Gilead Sciences, Inc.
(GILD) is the more profitable company, earning 28. 9% net margin versus -52. 0% for IDEAYA Biosciences, Inc. — meaning it keeps 28. 9% of every revenue dollar as bottom-line profit. Operating margin tells a similar story: GILD leads at 39. 7% versus -72. 8% for IDYA. At the gross margin level — before operating expenses — IDYA leads at 97. 9%, reflecting greater pricing power or product mix advantage. Stronger margins indicate durable pricing power, lower cost of revenue, or higher mix of software/services. They are one of the clearest signs of business quality.
06Which pays a better dividend — PLRX or GILD or IDYA?
In this comparison, GILD (2.
5% yield) pays a dividend. PLRX, IDYA do not pay a meaningful dividend and should not be held primarily for income.
07Is PLRX or GILD or IDYA better for a retirement portfolio?
For long-horizon retirement investors, Gilead Sciences, Inc.
(GILD) is the stronger choice — it scores higher on the combination of lower volatility, dividend reliability, and long-term compounding (low volatility (β 0. 54), 2. 5% yield).

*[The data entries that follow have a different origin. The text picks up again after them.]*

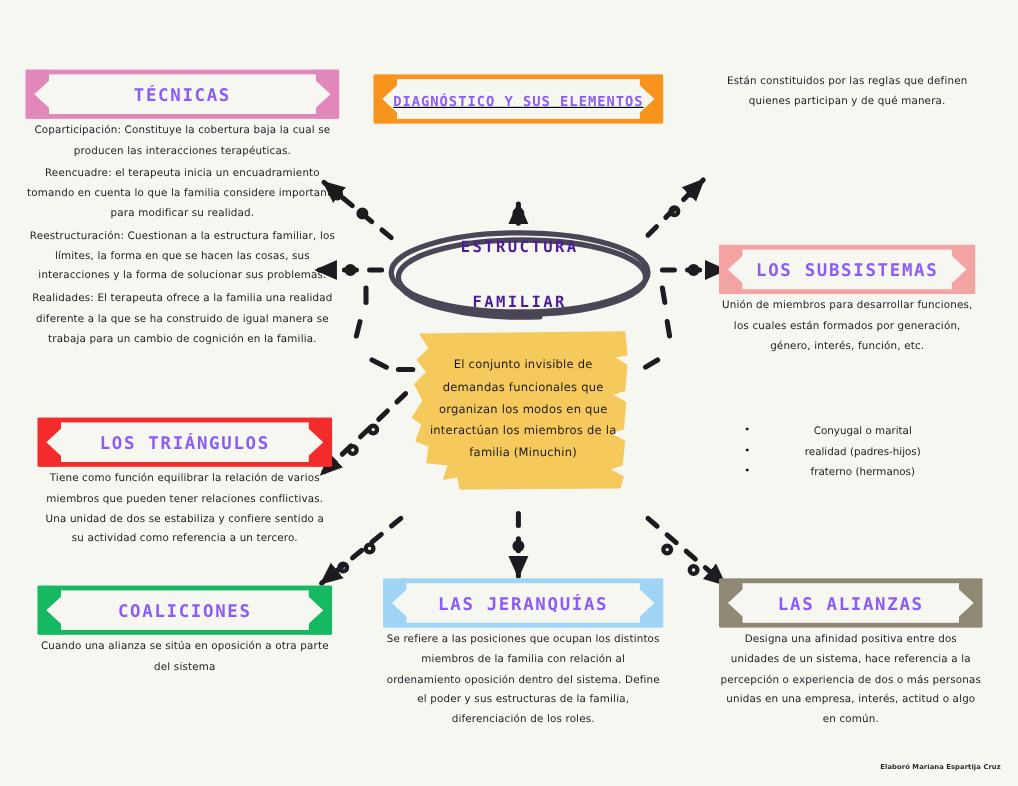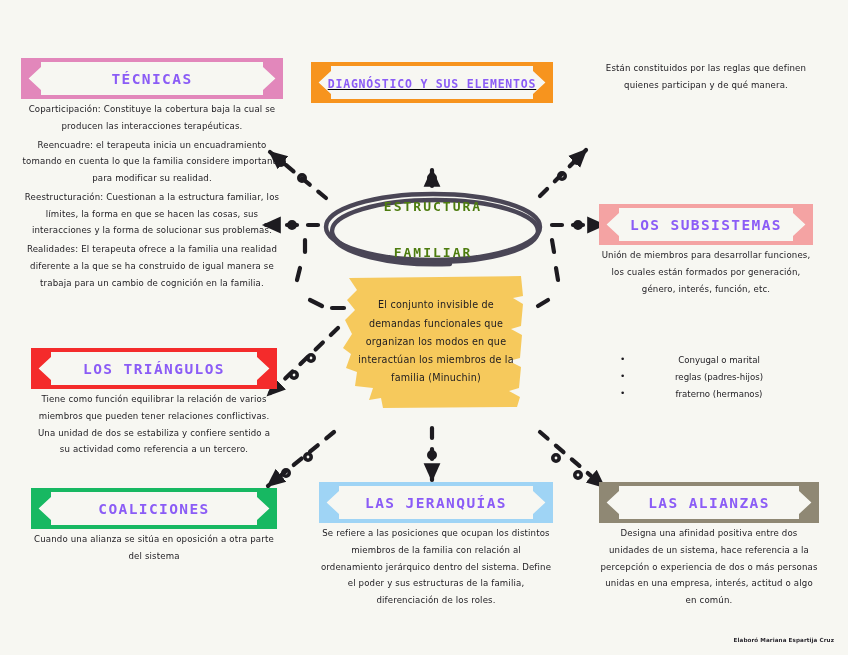--- a/index.html
+++ b/index.html
@@ -80,21 +80,21 @@
 
   
   #center-title {
     position:absolute; left:318px; top:183px; width:230px; height:92px;
   }
   #center-title svg { position:absolute; inset:0; }
   #center-title .ct-text {
     position:absolute; inset:0;
     display:flex; flex-direction:column; justify-content:center; align-items:center;
     font-family:"DejaVu Sans Mono", monospace;
-    font-size:13px; font-weight:700; letter-spacing:2px; color:#4d7c0f;gap:24px;
+    font-size:13px; font-weight:700; letter-spacing:2px; color:#4c1d95;gap:24px;
   }
   #center-title .ct-text span:first-child { margin-bottom:7px; }
 
   #center-def {
     position:absolute; left:343px; top:274px; width:186px; height:136px;
   }
   #center-def .torn { position:absolute; inset:0; }
   #center-def .cd-text {
     position:absolute; inset:0;
     display:flex; flex-direction:column; justify-content:center; align-items:center;
@@ -216,21 +216,21 @@
   <div class="node" style="left:600px; top:204px; width:212px;">
     <div class="ribbon" style="--rc:#f4a3a3;">
       <span class="rlabel">LOS SUBSISTEMAS</span>
     </div>
     <div class="body-text">Unión de miembros para desarrollar funciones, los cuales están formados por generación, género, interés, función, etc.</div>
   </div>
 
   <div class="node" style="left:598px; top:340px; width:216px;">
     <ul class="sub">
       <li>Conyugal o marital</li>
-      <li>reglas (padres-hijos)</li>
+      <li>realidad (padres-hijos)</li>
       <li>fraterno (hermanos)</li>
     </ul>
   </div>
 
   <div class="node" style="left:32px; top:348px; width:244px;">
     <div class="ribbon" style="--rc:#f42b2b;">
       <span class="rlabel">LOS TRIÁNGULOS</span>
     </div>
     <div class="body-text">Tiene como función equilibrar la relación de varios miembros que pueden tener relaciones conflictivas. Una unidad de dos se estabiliza y confiere sentido a su actividad como referencia a un tercero.</div>
   </div>
@@ -239,21 +239,21 @@
     <div class="ribbon" style="--rc:#17b862;">
       <span class="rlabel">COALICIONES</span>
     </div>
     <div class="body-text">Cuando una alianza se sitúa en oposición a otra parte del sistema</div>
   </div>
 
   <div class="node" style="left:320px; top:482px; width:232px;">
     <div class="ribbon" style="--rc:#9fd4f5;">
       <span class="rlabel">LAS JERANQUÍAS</span>
     </div>
-    <div class="body-text">Se refiere a las posiciones que ocupan los distintos miembros de la familia con relación al ordenamiento jerárquico dentro del sistema. Define el poder y sus estructuras de la familia, diferenciación de los roles.</div>
+    <div class="body-text">Se refiere a las posiciones que ocupan los distintos miembros de la familia con relación al ordenamiento oposición dentro del sistema. Define el poder y sus estructuras de la familia, diferenciación de los roles.</div>
   </div>
 
   <div class="node" style="left:600px; top:482px; width:218px;">
     <div class="ribbon" style="--rc:#8f8874;">
       <span class="rlabel">LAS ALIANZAS</span>
     </div>
     <div class="body-text">Designa una afinidad positiva entre dos unidades de un sistema, hace referencia a la percepción o experiencia de dos o más personas unidas en una empresa, interés, actitud o algo en común.</div>
   </div>
 
   <div id="credit">Elaboró Mariana Espartija Cruz</div>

Both have compounded well over 10 years (GILD: +81. 5%, PLRX: -94. 7%), confirming both are viable long-term holds — but the lower-volatility option typically results in less emotional selling during corrections. Retirement portfolios generally favour predictability over maximum returns. Consult a financial advisor before making allocation decisions.
08What are the main differences between PLRX and GILD and IDYA?
Both stocks operate in the Healthcare sector, making this a peer-level intra-sector comparison — the same macro tailwinds and headwinds will affect both.
In terms of investment character: PLRX is a small-cap quality compounder stock; GILD is a mid-cap quality compounder stock; IDYA is a small-cap high-growth stock. GILD pays a dividend while PLRX, IDYA do not, making them suitable for different income and tax situations. These fundamental differences mean investors should not choose between them on a single metric — the "better stock" depends entirely on which of these characteristics aligns with your investment strategy.